Alternative forms[edit]

Etymology[edit]

steel +‎ -man. For the second definition, possibly coined as the inverse of straw man.

Noun[edit]

steelman (plural steelmen)

  1. A steelworker.
  2. A stronger version of an argument that one is about to critically analyze.
    Antonym: strawman
    • 2011 October 24, Luke Muehlhauser, “Better Disagreement”, in LessWrong[1]:
      a "steel man" is an improvement of someone's position or argument that is harder to defeat than their originally stated position or argument.
    • 2012 July 7, Guy Srinivasan, “Wireheading Steelman”, in lw-seattle[2] (Usenet):
      I want to make that strawman into a steelman, but I eliminated "the pursuit of happiness" from my to-do list so many years ago that I don't even know where I'd begin.

Verb[edit]

steelman (third-person singular simple present steelmans, present participle steelmanning, simple past and past participle steelmanned)

  1. To repair flaws in an argument before analyzing it critically; to refute or to weaken the force of a stronger version of an argument than what was actually given.
    • 2012 July 7, Guy Srinivasan, “Wireheading Steelman”, in lw-seattle[3] (Usenet):
      I don't agree with the argument, because of 4. If I were to steelman it, which I may try but after work or maybe during lunch, I would first try to make it impervious to this assault:
    • 2015 February 11, Daniel Armak, “Re: volunteers for feb 24.”, in LessWrong Tel Aviv[4] (Usenet):
      It is possible that while preparing for the talk I will manage to convince myself that the problem is in fact resolved or dissolved.

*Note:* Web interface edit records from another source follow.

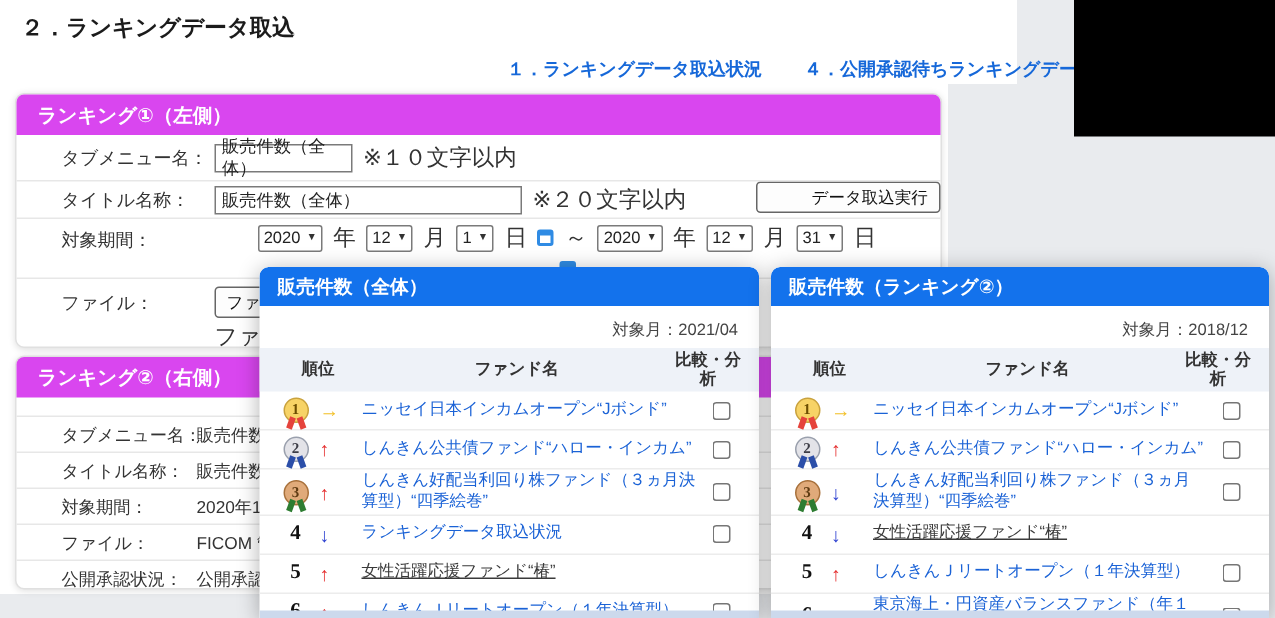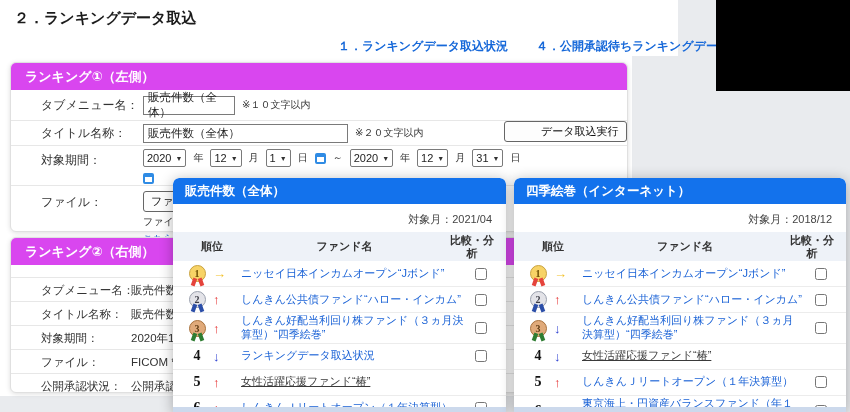--- a/index.html
+++ b/index.html
@@ -27,7 +27,7 @@
 
   .tb { border:1px solid #7a7a7a; height:19px; background:#fff; display:inline-flex;
         align-items:center; padding:0 4px; font-size:11.5px; color:#222; }
-  .note { font-size:10px; color:#333; }
+  .note { font-size:15px; color:#333; }
   .btn { position:absolute; border:1px solid #666; background:#fdfdfd; border-radius:3px;
          font-size:11px; color:#111; padding:2px 7px; cursor:pointer;
          font-family:"Liberation Sans","DejaVu Sans",sans-serif; }

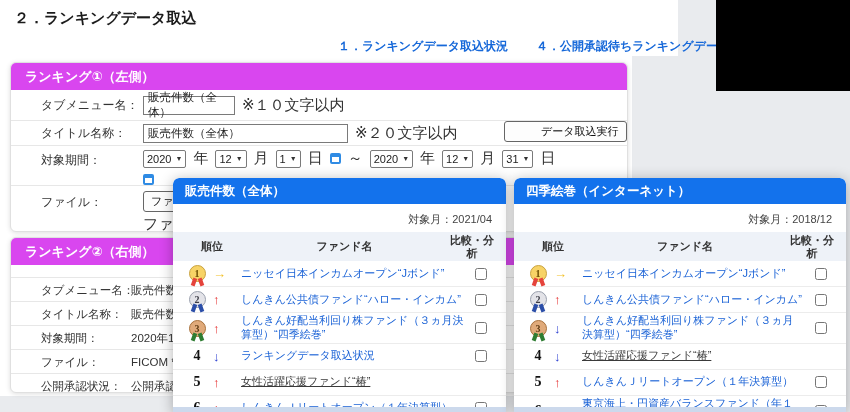--- a/index.html
+++ b/index.html
@@ -121,7 +121,7 @@
 
     <div class="frow bt" style="top:82px;height:40px;align-items:flex-start;">
       <span class="flabel" style="top:6px;">対象期間：</span>
-      <span class="fval" style="top:3px;flex-wrap:wrap;width:470px;row-gap:3px;">
+      <span class="fval" style="top:3px;flex-wrap:wrap;width:470px;row-gap:3px;justify-content:center;">
         <span class="sel">
             <span>2020</span>
             <span class="car">▼</span>

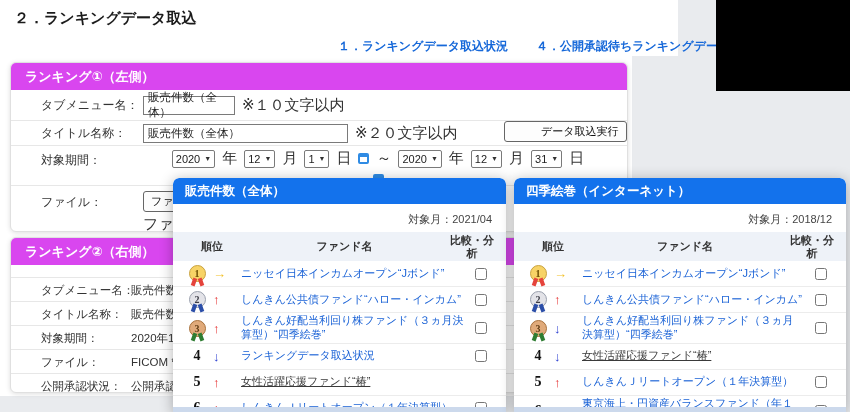--- a/index.html
+++ b/index.html
@@ -289,7 +289,7 @@
   </section>
 
   <section class="panel panelB">
-    <header class="phead"><span>四季絵巻（インターネット）</span></header>
+    <header class="phead"><span>販売件数（ランキング②）</span></header>
     <div class="pmonth">対象月：2018/12</div>
     <div class="thead">
       <span class="th">順位</span>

In that case I will treat you to my best steelmanning of the problem, and its resolution.
    • 2015 June 18, rndn, “Going Deeper into Neural Networks”, in Hacker News[5] (Usenet):
      Perhaps the argument should be steelmanned in that we should generally avoid using algorithms which are so complex that they aren't glass boxes.
    • 2017 June 26, Conor Friedersdorf, “The Highest Form of Disagreement”, in The Atlantic[6]:
      And America would benefit if our culture of argument elevated the opposite approach, steel-manning, “the art of addressing the best form of the other person’s argument, even if it’s not the one they presented.”